# Aim of the task:
Search the listing below for the word "display", and copy every line in which it turns up.

# Data supplied:
--*--
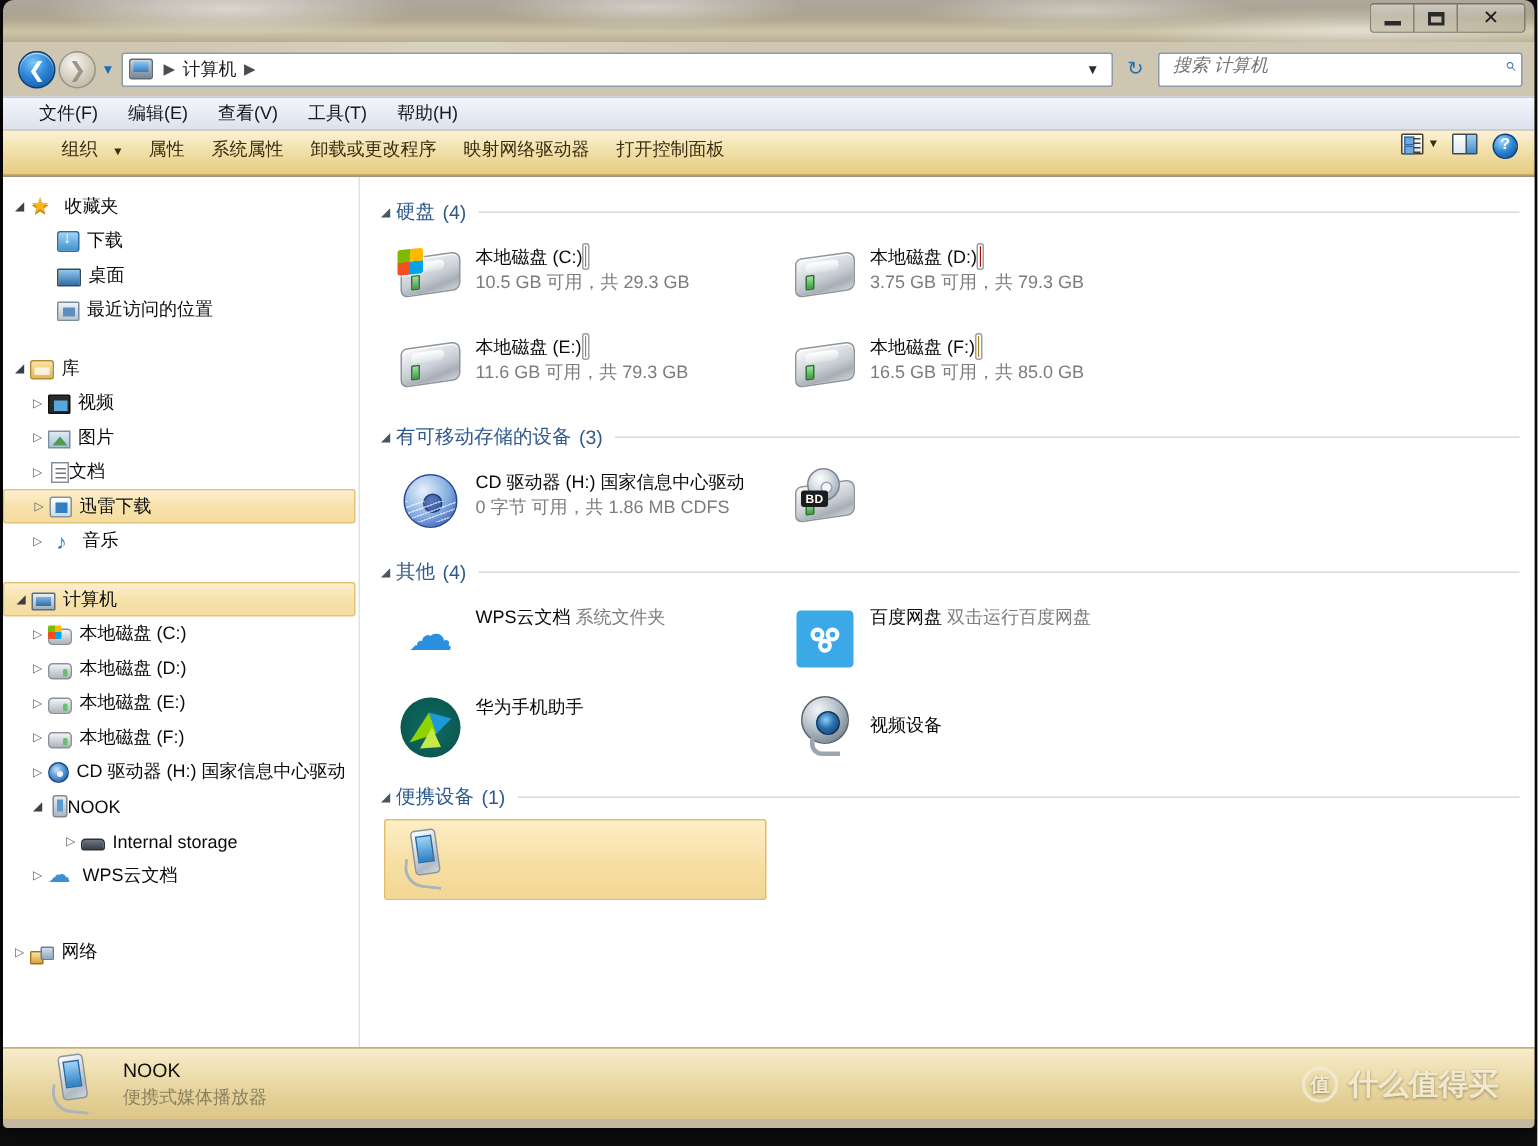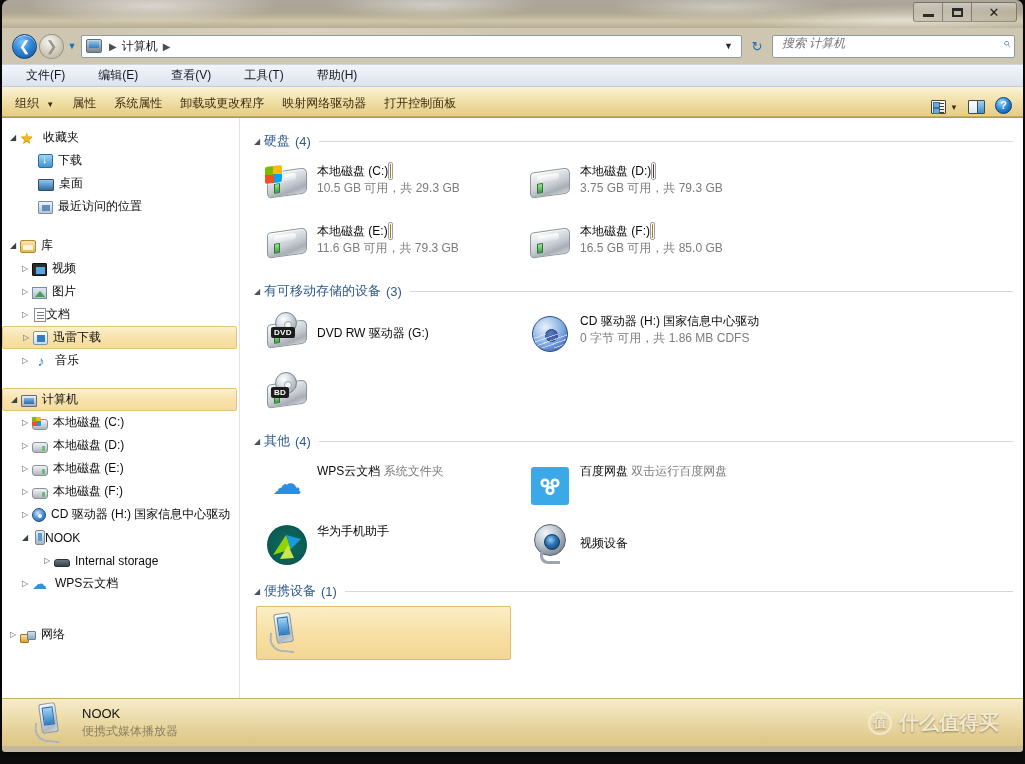--- a/index.html
+++ b/index.html
@@ -152,7 +152,7 @@
     background: linear-gradient(180deg,#f3f5fa 0%, #e8ecf4 50%, #dde3ee 100%);
     border-top: 1px solid #cfd6e2;
     border-bottom: 1px solid #c3cbd8;
-    display: flex; align-items: center; padding-left: 14px; gap: 13px;
+    display: flex; align-items: center; padding-left: 14px; gap: 0px;
   }
   #menubar .mi {
     padding: 2px 10px; font-size: 12px; color: #11181f; cursor: default;

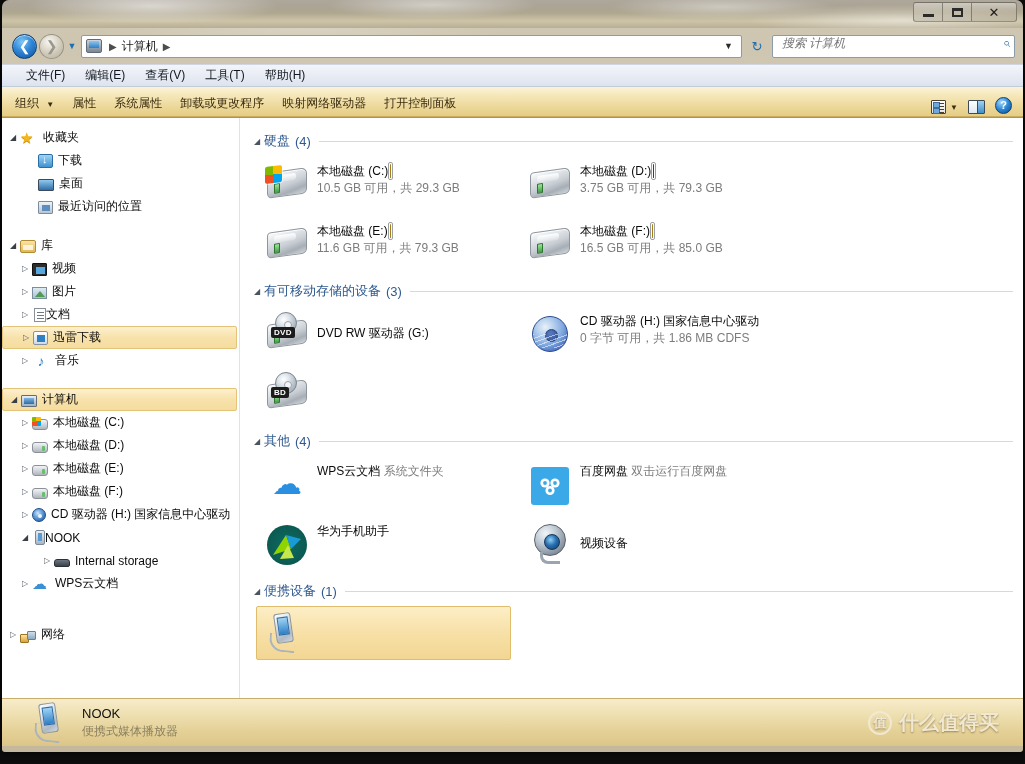--- a/index.html
+++ b/index.html
@@ -163,7 +163,7 @@
     position: absolute; left:0; top: 87px; width: 100%; height: 30px;
     background: linear-gradient(180deg,#fbf3d8 0%, #f4e5b4 35%, #ecd798 70%, #e6cd86 100%);
     border-bottom: 1px solid #c9ab5b;
-    display: flex; align-items: flex-end; padding: 0 6px 0 4px;
+    display: flex; align-items: flex-start; padding: 0 6px 0 30px; font-family: Liberation Mono, monospace;
   }
   #toolbar .tb {
     padding: 4px 9px; font-size: 12px; color: #3b2d10; cursor: default; white-space: nowrap;

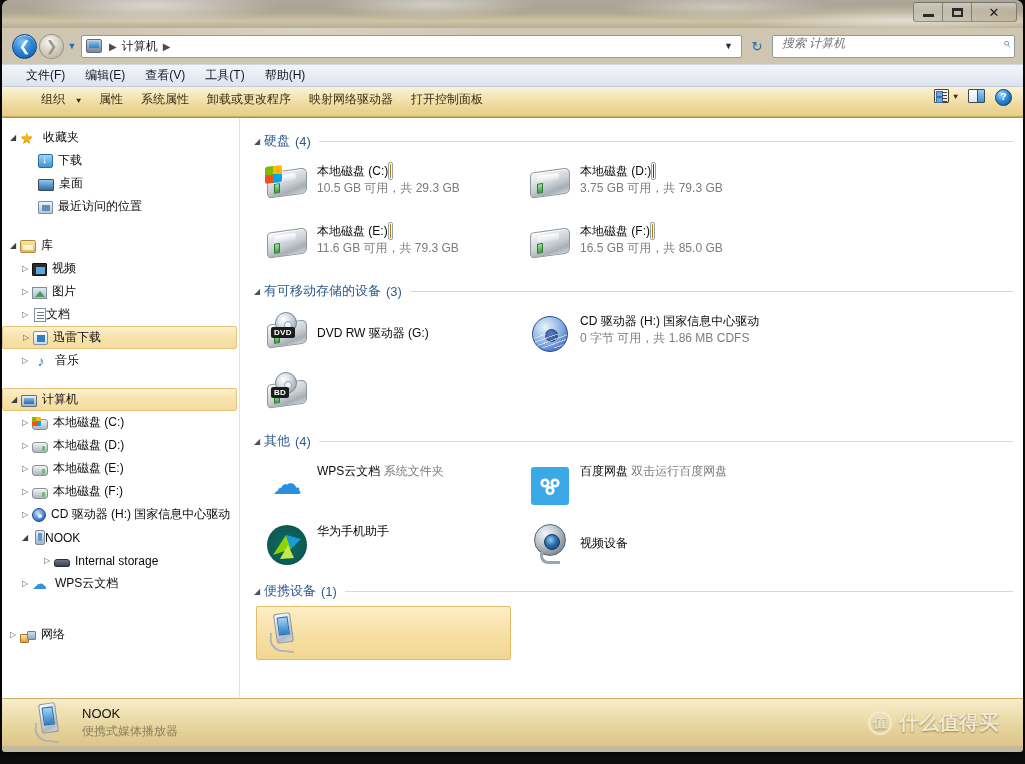--- a/index.html
+++ b/index.html
@@ -792,16 +792,6 @@
         </div>
         <div class="tiles">
 
-          <div class="tile" style="align-items:center">
-            <span class="tile-ico">
-              <span class="optdrive"></span>
-              <span class="optdisc"></span>
-              <span class="optbadge">DVD</span>
-            </span>
-            <span class="tile-body">
-              <span class="tile-name">DVD RW 驱动器 (G:)</span>
-            </span>
-          </div>
 
           <div class="tile">
             <span class="tile-ico">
--*--
# Response to this exercise:
-    display: flex; align-items: center; padding-left: 14px; gap: 13px;
+    display: flex; align-items: center; padding-left: 14px; gap: 0px;
-    display: flex; align-items: flex-end; padding: 0 6px 0 4px;
+    display: flex; align-items: flex-start; padding: 0 6px 0 30px; font-family: Liberation Mono, monospace;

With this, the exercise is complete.